Thankfully, I did not eat the other chocolate chip cookies my husband brought home that evening as I normally would.
In hindsight, I can see the break down began at the chaos and stress. I could have easily grabbed fruit, cheese, or nuts as a dinner substitute. Instead, I chose to “let it all go” and be overcome by temptation. This was psychological, as I don’t even like the cookies I had at home!
In the past, this “slip up” would send me into a downward spiral of defeat. The cycle of sin, guilt, more poor choices and feeling defeated. One evening of poor choices would lead me to more poor choices, and before I knew it I would have days of living in defeat. Many times I’d end up controlled by my stronghold and in a pit.
Thankfully, I renewed my mind.
Romans 8:1 teaches, “Therefore, there is now no condemnation for those who are in Christ Jesus.”
I must not be deceived into the guilt – sin cycle of self destruction.
Praise God, I started afresh the next day.
“Lord, I ask for discernment to notice these irrational rationalizations. When I slip up, as I know will happen, I purpose in Christ’s strength to start the next moment anew and recommit to my journey of wellness.
Which deserves my focus – fellowship or food?
In planning a much anticipated meeting with a new friend, I was asked to make the arrangements.
My thought pattern shocked me…
“What restaurant do I want to go to? This is a great opportunity to EAT what I desire. How can I arrange the seating arrangements we need, and make that work at the restaurant I want to eat at?”
When I realized she didn’t want to eat dinner, but just meat with me – I was disappointed. When I decided that I would still meet her, but would also not eat, I was upset. I could NOT go to my favorite place and just not eat?!?
I was anticipating the food more than the person I was meeting. And, this person was someone I had prayed for 2 months to be able to meet!
I don’t think is normal, but I do this all the time. Anyone else?
Life isn’t about food – it’s about Jesus and loving people.
Fellowship deserves my focus, not food.
I pray for continued insight into my strange behaviors and prominence I give to food.
Often, God speaks to me in themes. I need repetition to “get it”. The topic of “beauty”, keeps arising all around me! This has caused me to reflect….
I feel beautiful. I believe I am beautiful. I guess this is a good thing. I don’t really focus on beauty, think about it much, look in the mirror often, and can go an entire day without even brushing my hair and tending to my “beauty” (well, until my hubby comes home). My point is, I am not overly concerned with the topic.
Recently when conversing with a friend about weight issues, she commented that her personal self confidence and image are in direct correlation to her weight.
I could not relate to her feelings. I responded, “I think I am 50# lighter than I really am.

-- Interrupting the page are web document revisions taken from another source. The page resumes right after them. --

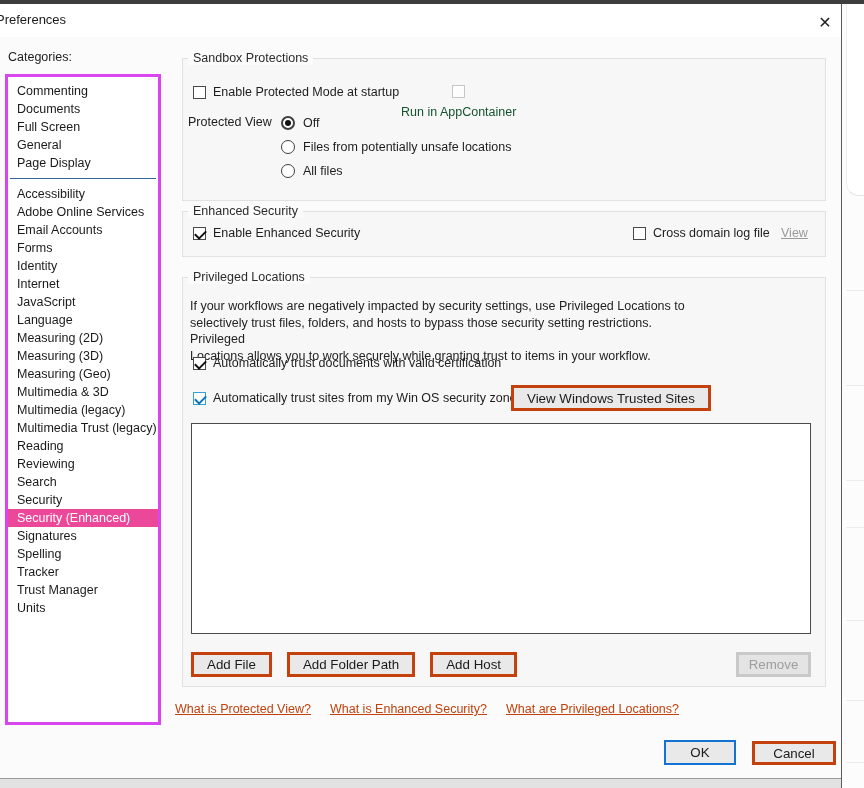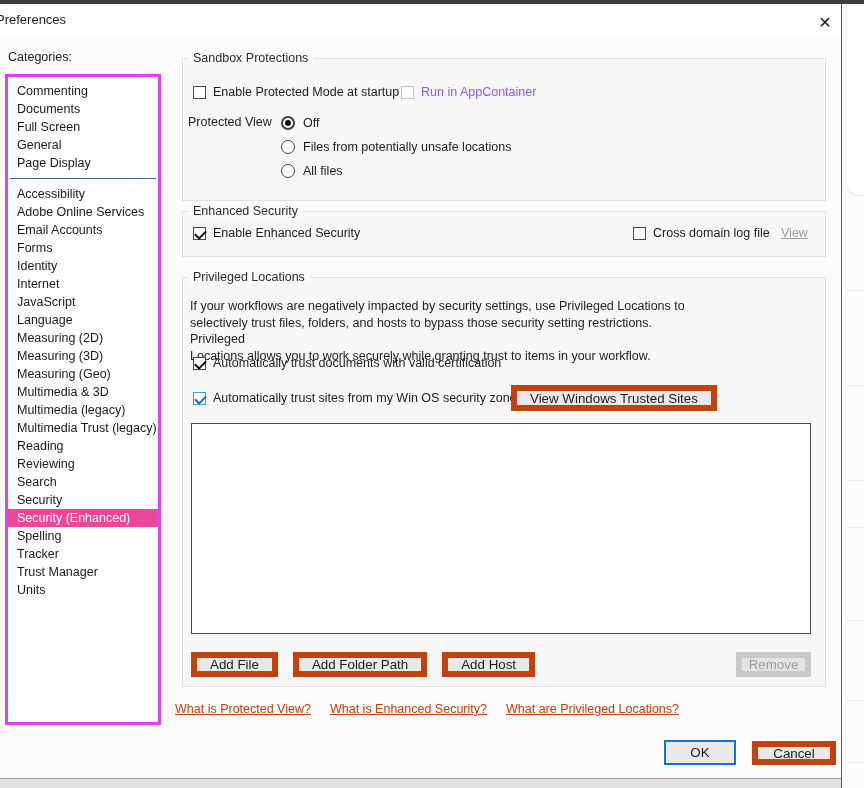"Run in AppContainer" .dim { color: #8b5cf6 -> #14532d; flex-direction: none -> column }
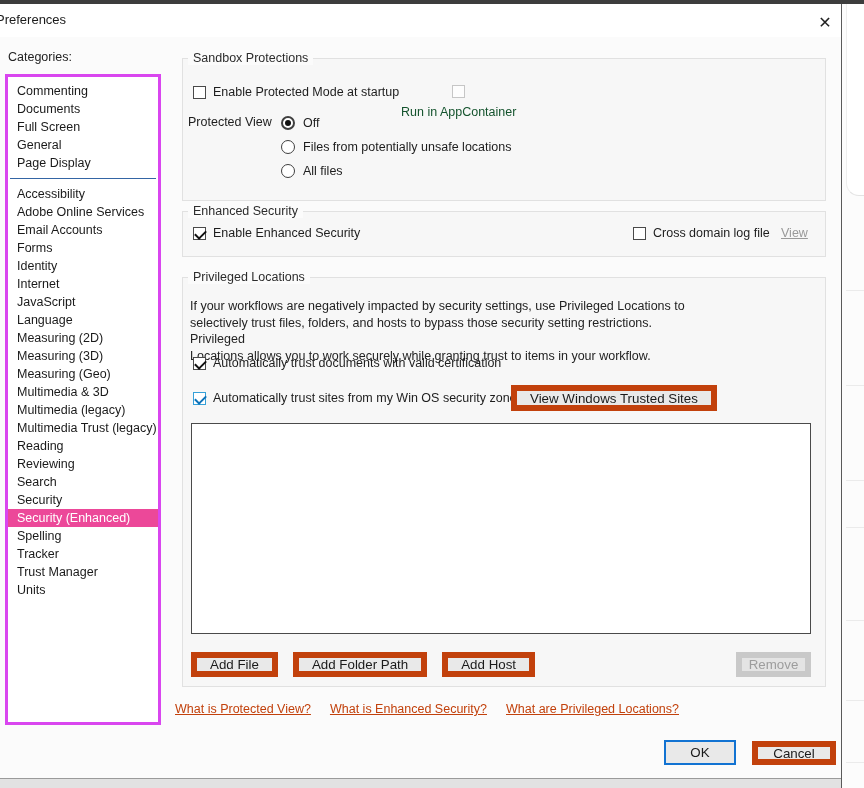"View Windows Trusted Sites" .btn { border: 6px solid #c2410c -> 3px solid #c2410c }
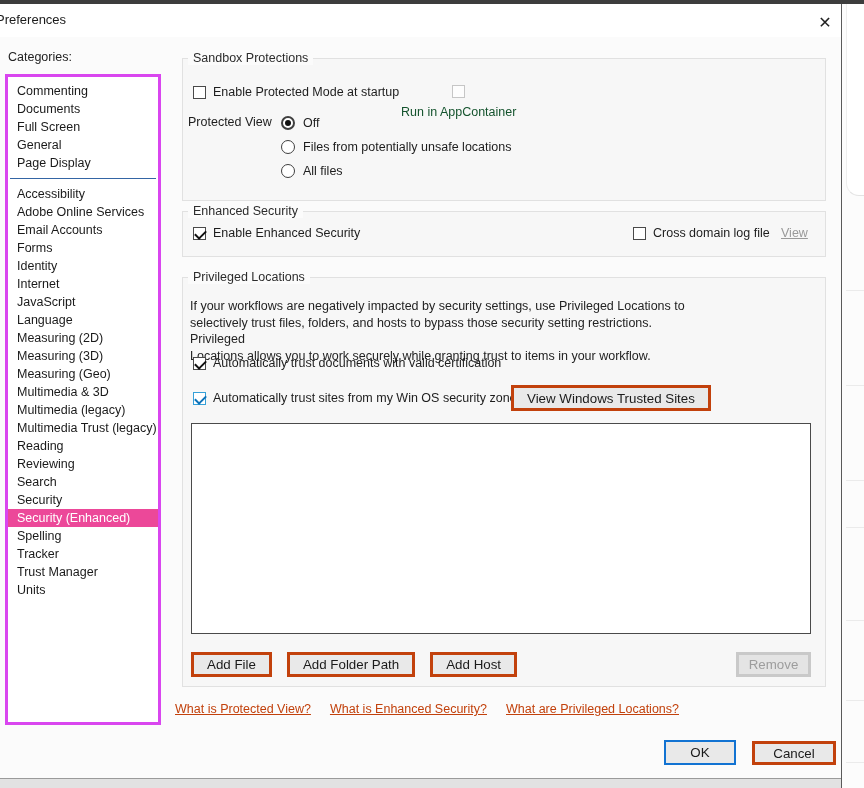"Signatures" div.cat-item { html: none -> <div>Signatures</div> }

When I look in the mirror, I can’t even believe that it is me!”
Our wonderful conversation reminded me that our sins and “food issues” have different affects on our personhood.
I don’t feel that my personal confidence or worth has waivered in correlation to my weight gain and lack of wellness. I am thankful for that. The one negative thought I do have is I feel less “sexy” for my hubby. He assures me I am sexy, for that I am grateful. However I’d like to be “more sexy” for him:).
I’ve been pondering…. what makes me beautiful? What does GOD think is beautiful?
I have realized there is a difference between feeling beautiful vs knowing “I am beautiful” because of who I am in Christ, vs. thinking I am beautiful.
I believe underneath it all I do think I am beautiful and know I am beautiful in Christ. Yet, I admit, I do not always feel beautiful… perhaps this has some affect on my entering into self-destructive choices in the area of wellness?
It has been great to renew my mind with His truths.
Psalm 139 speaks that we are each “fearfully and wonderfully made”. We are individually created in God’s image, and He is King of Kings. We are royalty, bought with the precious blood of Jesus. We are princesses, and we should act like one!
See my post, FREEDOM for yesterdays thoughts, and visit my dear friend Melissa Taylor’s blog I am beautiful for more information and encouragement.
Be still, and reflect on your beauty!
What makes you beautiful?
We are beautiful!!! …. thank you JESUS!